How many steps between this and that? How many breaths from here to there?
I count people, I count cars, I count whatever will count enough to keep me counting.
If that's not fun enough, I estimate. 67 steps to the bench. 24 chews to finish the salad. 138 heartbeats from here to the end of the article. And if that's not fun enough, I place my bets. An ice cream cone or similarly unjustifiable expenditure if I make it to the door of the store in exactly 100 strides.
I personally have had ornate lecture halls built wherever my selves gather so that I might, when need be, astound my self with my wit. Make myself laugh, wherever I am. Give myself standing ovations whenever so moved.
Deservedly so. Because on the inner lecture circuit I am widely known for my motivational speaking. I talk with a clarity and fluidity and practiced elegance that can capture the heart and mind of my inner audience. My words sound as well-rehearsed as a long-running play, and it's all improvisation! I can speak with equal authority, about truth and God, money and power, love and sex, sex and sex -- and I don't really have to know what I'm talking about until I hear myself saying it.

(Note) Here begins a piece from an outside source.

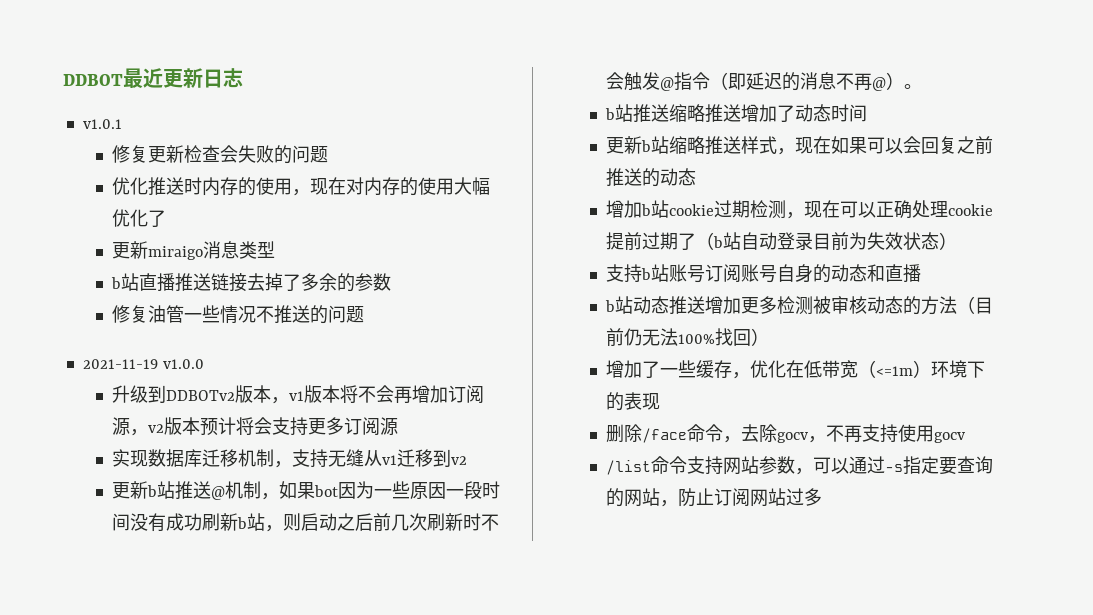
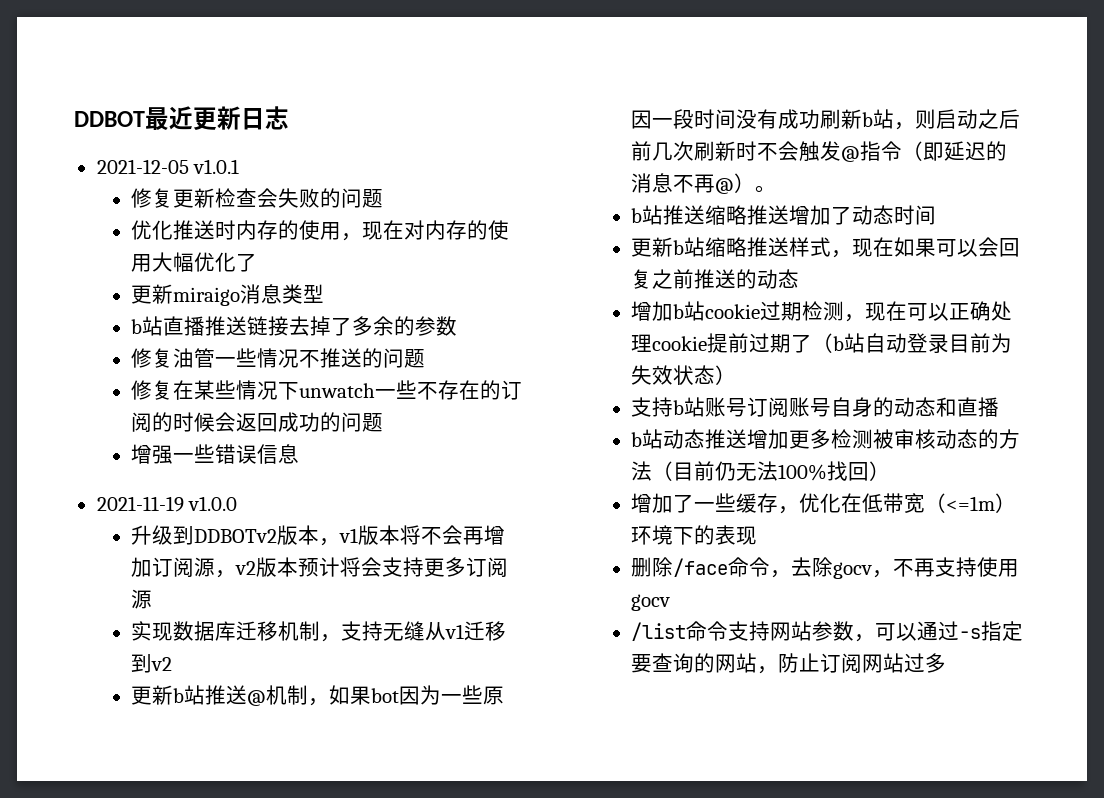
(243, 78) none -> [96,159,189,174] 2021-12-05
(364, 314) none -> [130,380,522,400] [130,412,383,432] [130,444,299,464] // 修复在某些情况下unwatch一些不存在的订阅的时候会返回成功的问题 // 增强一些错误信息

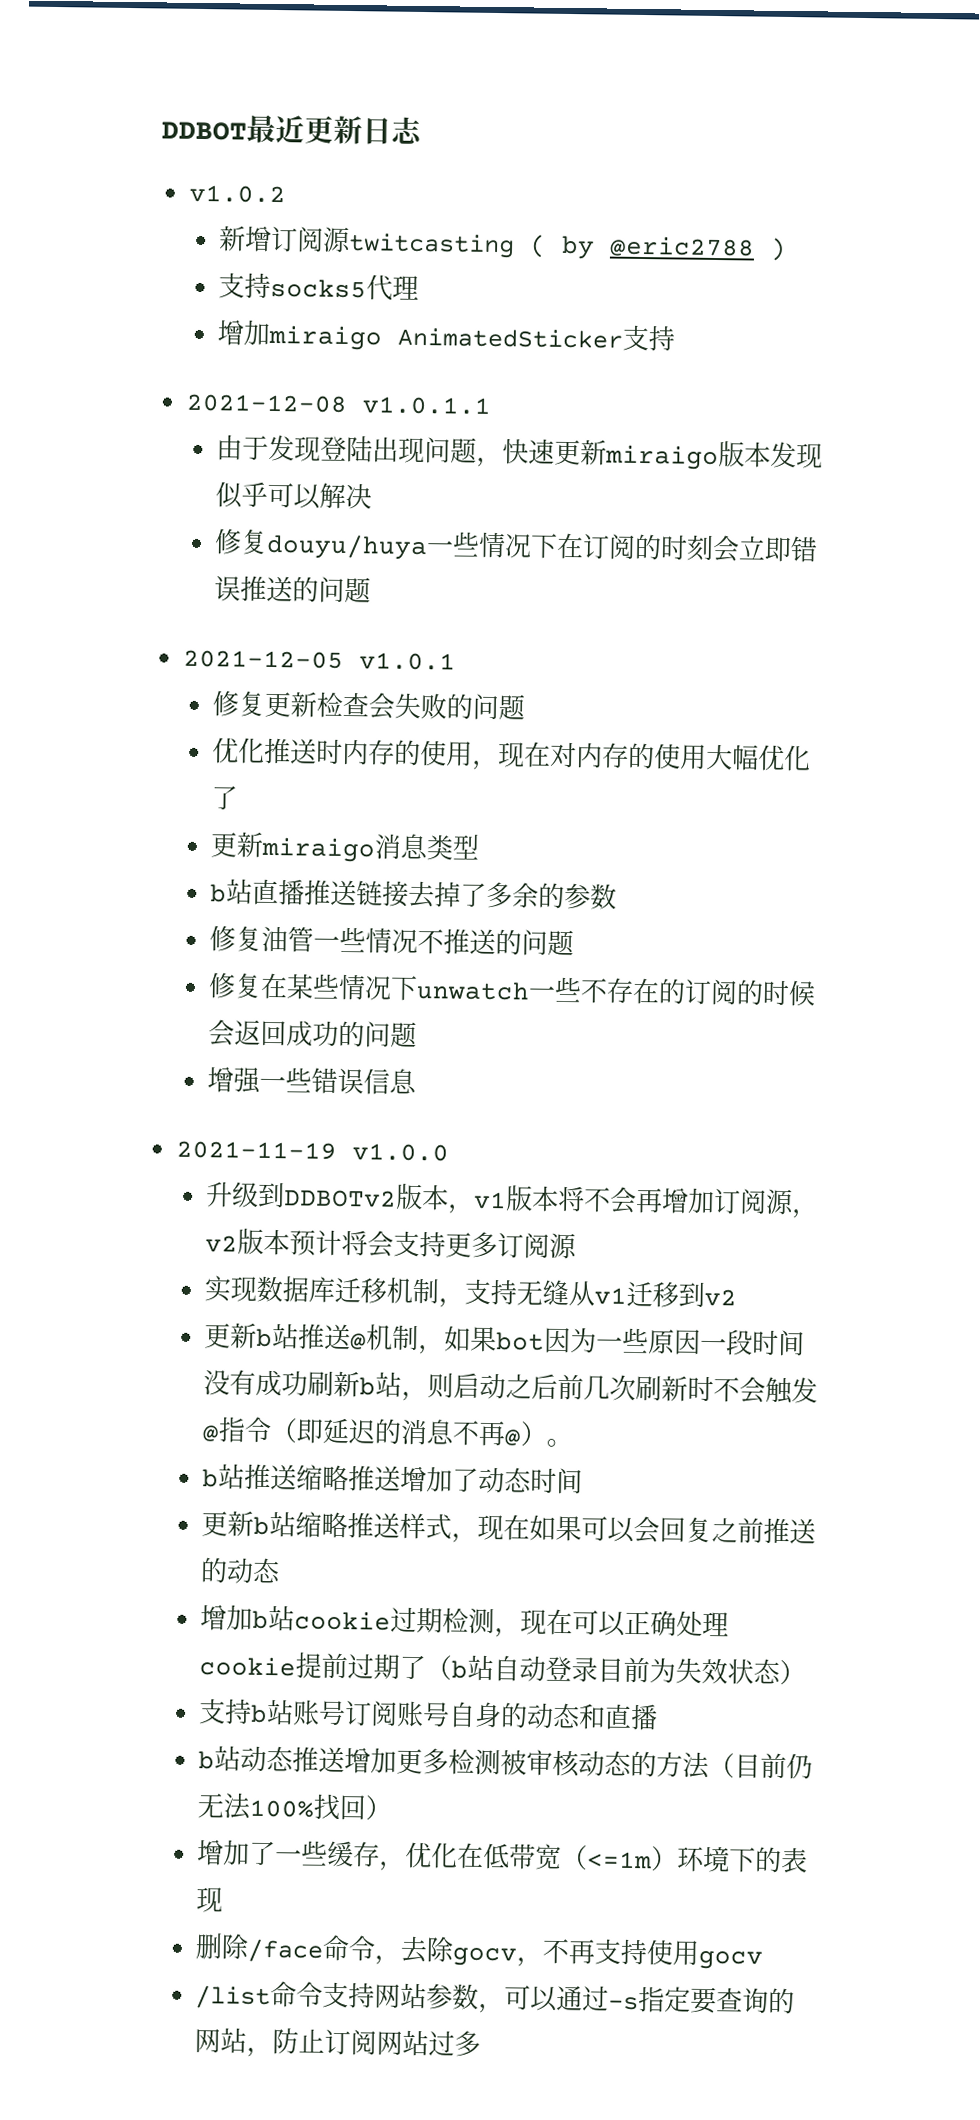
(289, 118) none -> [188,184,286,204] [218,225,788,261] [218,272,420,301] [217,319,677,352] [185,393,492,415] [216,434,824,471] [215,481,373,510] [214,528,819,563] [214,575,372,604] // v1.0.2 // 新增订阅源twitcasting ( by @eric2788 ) // 支持socks5代理 // 增加miraigo AnimatedSticker支持 // 2021-12-08 v1.0.1.1 // 由于发现登陆出现问题，快速更新miraigo版本发现似乎可以解决 // 修复douyu/huya一些情况下在订阅的时刻会立即错误推送的问题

When I'm not speaking to myseslves, I sometimes find it absolutely hilarious simply to attend to one of my many open rehearsals, with myself eveso versatilly starring as actor and audience and everybody I need to be talking to.
I have become a big time entertainment industry, all by myself.
Billion dollar Summer blockbuster? I can illustrate my lectures with spectaculars whose production values make Hollywood seem like a cottage industry. Million-acre amusement park? What Disneyland can compare to the attractions awaiting me in my own private hollywood?
The book, the spirit, the experience
Bernard De Koven invites you to open a gift of playfulness at aplayfulpath.com .
Free ebook!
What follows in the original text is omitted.